The fights ended for him three and a half years ago. A nightclub in Leicester Square. A place called The Equinox. A promotion by some geezer called Joe Pyle. Francis got into a ring against a Russian called Ivor Bonavic and in the second round he took a haymaker and with it shipped a bad cut in a clash of heads. A cut above his eye opened like the Grand Canyon. The referee gaped in horror and waved the fight off. That was it. Francis had his fill too.
As an amateur he fought and fought and nothing could open his skin. Now twice it had betrayed him. A couple of years earlier in Dagenham the guy he had been billed to fight pulled out, so did the replacement and he ended up fighting a no-mark journeyman called Silence Saheed, a Nigerian out of Canning Town. By the time the fight took place Francis barely had any enthusiasm left for it. He got into the ring and got knocked down. Got up and there was a great 14 stitches worth of gash above his eye. End of bout.
Saheed went on to a career of unremitting mediocrity but could be found a couple of years later fighting on the bill in The Point in Dublin. One of those big nights Francis never got to be part of.
"I thought I could have been managed better," says Francis now. "I would always say to Frank Warren or to Mick Hennessy, 'get me some fights in Ireland and I'll show you a crowd. More fights in Ireland or a fight in America'. I could have been bigger. It was all Junior Witter though. Getting ready to fight Junior Witter."
So when Bonavic opened that cut it ended. He worked the roads and came home to the kids in the evening and did what young men do. He put away his dreams. They packed up in England and came home to Galway. Life stretched ahead. No mixed feelings about home either.
His heart is here. This may be the place where he got stabbed and cut for refusing to fight bare-knuckle. It may be where he was refused admission to certain establishments after carrying our flag, but Francis keeps on keeping on. It's where he and his father were stabbed again and again for refusing to fight bare-knuckle. The thick scar behind Francis' left ear is testimony to that grim story. It is this place he was reared in.
It is home and he loves it.
Home. He forgives everything and moves on. A decent man never went to hell, Jack Doyle used to say.
Almost to prove the point he made to Frank Warren and Mick Hennessy since he came home for good, life has opened up again for Francis.
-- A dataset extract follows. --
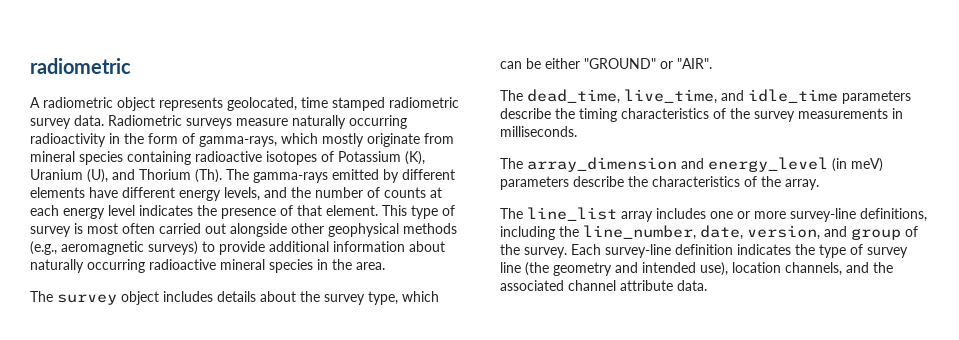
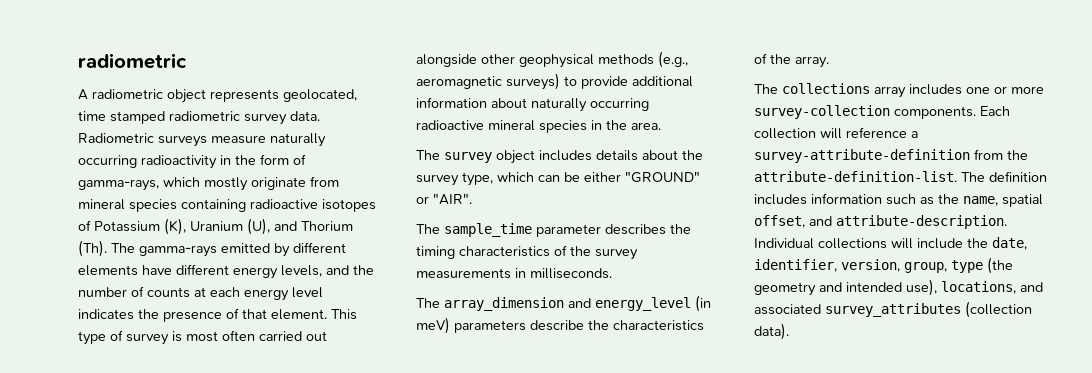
- The dead_time, live_time, and idle_time parameters describe the timing characteristics of the survey measurements in milliseconds.
+ The sample_time parameter describes the timing characteristics of the survey measurements in milliseconds.
- The line_list array includes one or more survey-line definitions, including the line_number, date, version, and group of the survey. Each survey-line definition indicates the type of survey line (the geometry and intended use), location channels, and the associated channel attribute data.
+ The collections array includes one or more survey-collection components. Each collection will reference a survey-attribute-definition from the attribute-definition-list. The definition includes information such as the name, spatial offset, and attribute-description. Individual collections will include the date, identifier, version, group, type (the geometry and intended use), locations, and associated survey_attributes (collection data).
His uncle John told him one day a fella had been on looking for his number. One thing led to another. One call followed another. One face introduced another. Next thing Frank knows, he is down to play Pakie in a movie called Blood, Sweat and Wars.
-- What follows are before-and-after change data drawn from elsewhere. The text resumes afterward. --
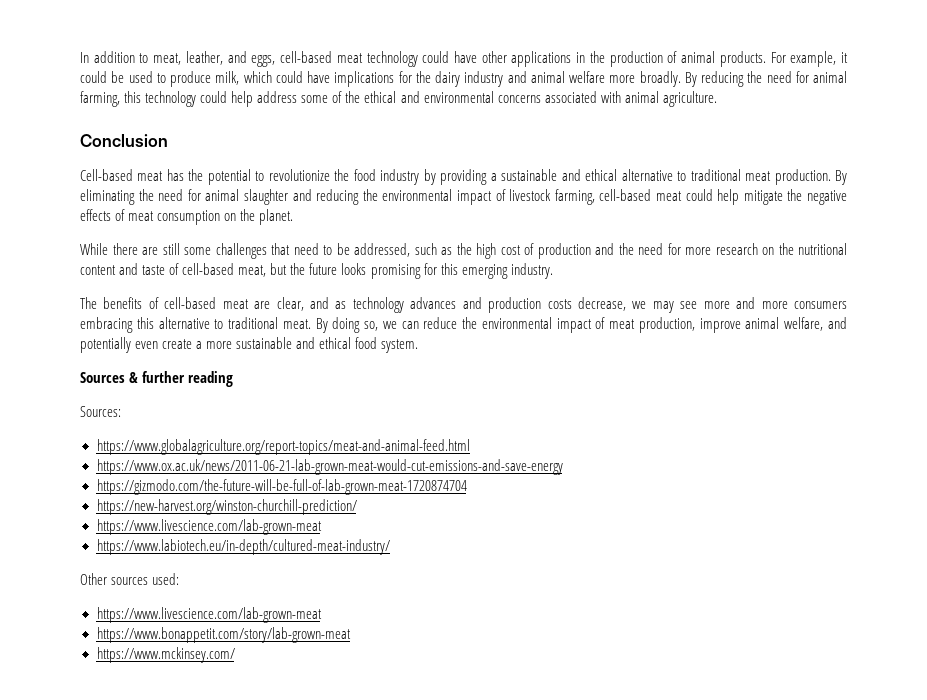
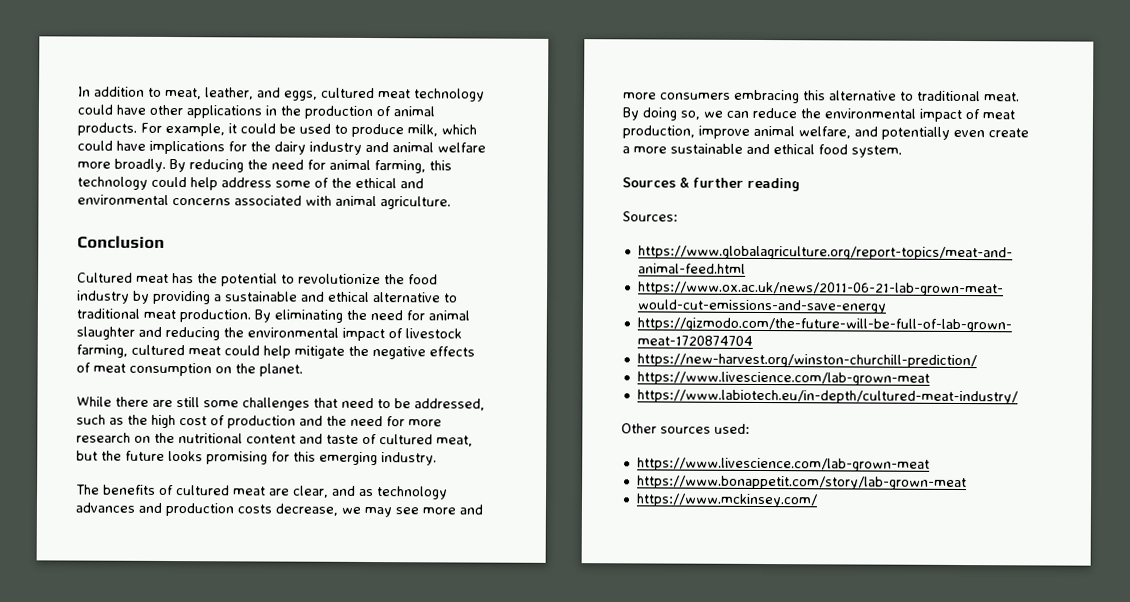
- In addition to meat, leather, and eggs, cell-based meat technology could have other applications in the production of animal products.
+ In addition to meat, leather, and eggs, cultured meat technology could have other applications in the production of animal products.
- Cell-based meat has the potential to revolutionize the food industry by providing a sustainable and ethical alternative to traditional meat production.
+ Cultured meat has the potential to revolutionize the food industry by providing a sustainable and ethical alternative to traditional meat production.
- By eliminating the need for animal slaughter and reducing the environmental impact of livestock farming, cell-based meat could help mitigate the negative effects of meat consumption on the planet.
+ By eliminating the need for animal slaughter and reducing the environmental impact of livestock farming, cultured meat could help mitigate the negative effects of meat consumption on the planet.
- While there are still some challenges that need to be addressed, such as the high cost of production and the need for more research on the nutritional content and taste of cell-based meat, but the future looks promising for this emerging industry.
+ While there are still some challenges that need to be addressed, such as the high cost of production and the need for more research on the nutritional content and taste of cultured meat, but the future looks promising for this emerging industry.
- The benefits of cell-based meat are clear, and as technology advances and production costs decrease, we may see more and more consumers embracing this alternative to traditional meat.
+ The benefits of cultured meat are clear, and as technology advances and production costs decrease, we may see more and more consumers embracing this alternative to traditional meat.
Stephen Kenny wrote the thing and thought of Francis for a part.
Life opens up new chapters all the time.
Francis knows more than most that life is a journey and never a destination. He moves with the opportunity.
"Listen, my plan was to win a world title and to make a lot of money and the family would have their future assured. That didn't come true and I said, 'sure listen, once you have your health that's the main thing'. When I came back home, though, a fella called Patsy Dodd, who was living up in Westside, had been asking my uncle John about me and now there's a movie and we're starting shooting in February.
So Francis was asked if he might act in a movie. He said yes and, brimming again with optimism about the world, he decided to keep training anyway and see where that took him. Training four days a week.
Hitting the roads for runs. Trying to get the weight down. If it gets down to 11 stone, maybe he'll box. If not, sure no harm done. Meanwhile lights, cameras and action await.
"I'm down as a fella called Pakie. I'm wheeling and dealing and acting the lad. I'm a blackguard and a messer.
"I'm supposed to be one of the Longs or the Burkes, I can't remember which, but I'm looking forward to it. It'll be out in the cinema in a year's time and will go to the festivals in America."
And this last while he has been thinking if he could get the bit of space a film and perhaps a book would give him he would get back into the ring. He knows, before you say it, thanks, he is 32 soon, but if hard work has been your friend all of your life, it's no punishment to climb back between the ropes.
He looked at what is going down in the rings before big crowds in Ireland these past few years. "There's not much out there. Irish people love their fights too. There's good money to be made, I'd say, so I've trained away, four days a week, and I'm thinking about it."
So he works long evenings on the pads with the boys in the Olympic Club. Seventy rounds sometimes, just letting the lads come at him punching those pads. Chick no longer haunts the place but in his stead and with equal love and generosity, John Mongan and Francis blow life into the Olympic club which thrives now in a bustling home on Westside.
It's been a long and mainly a hard road from the humble beginnings of the club back in Bohermore or from Francis's own days in his makeshift gym to the idea of mixing with the cineastes in the festivals in America, but Chick still whispers guidance into his ear.
This spring Chick cut his last head of hair in the old shop in Dominick Street after 60 years of barbering and chatting. He is still a father figure and a fount of advice. Every second weekend through the years in England Francis would ring Chick for a chat and advice and they yarn and chat as innocently as they had done from the day when Francis, still knee high, asked Chick earnestly what a knacker was.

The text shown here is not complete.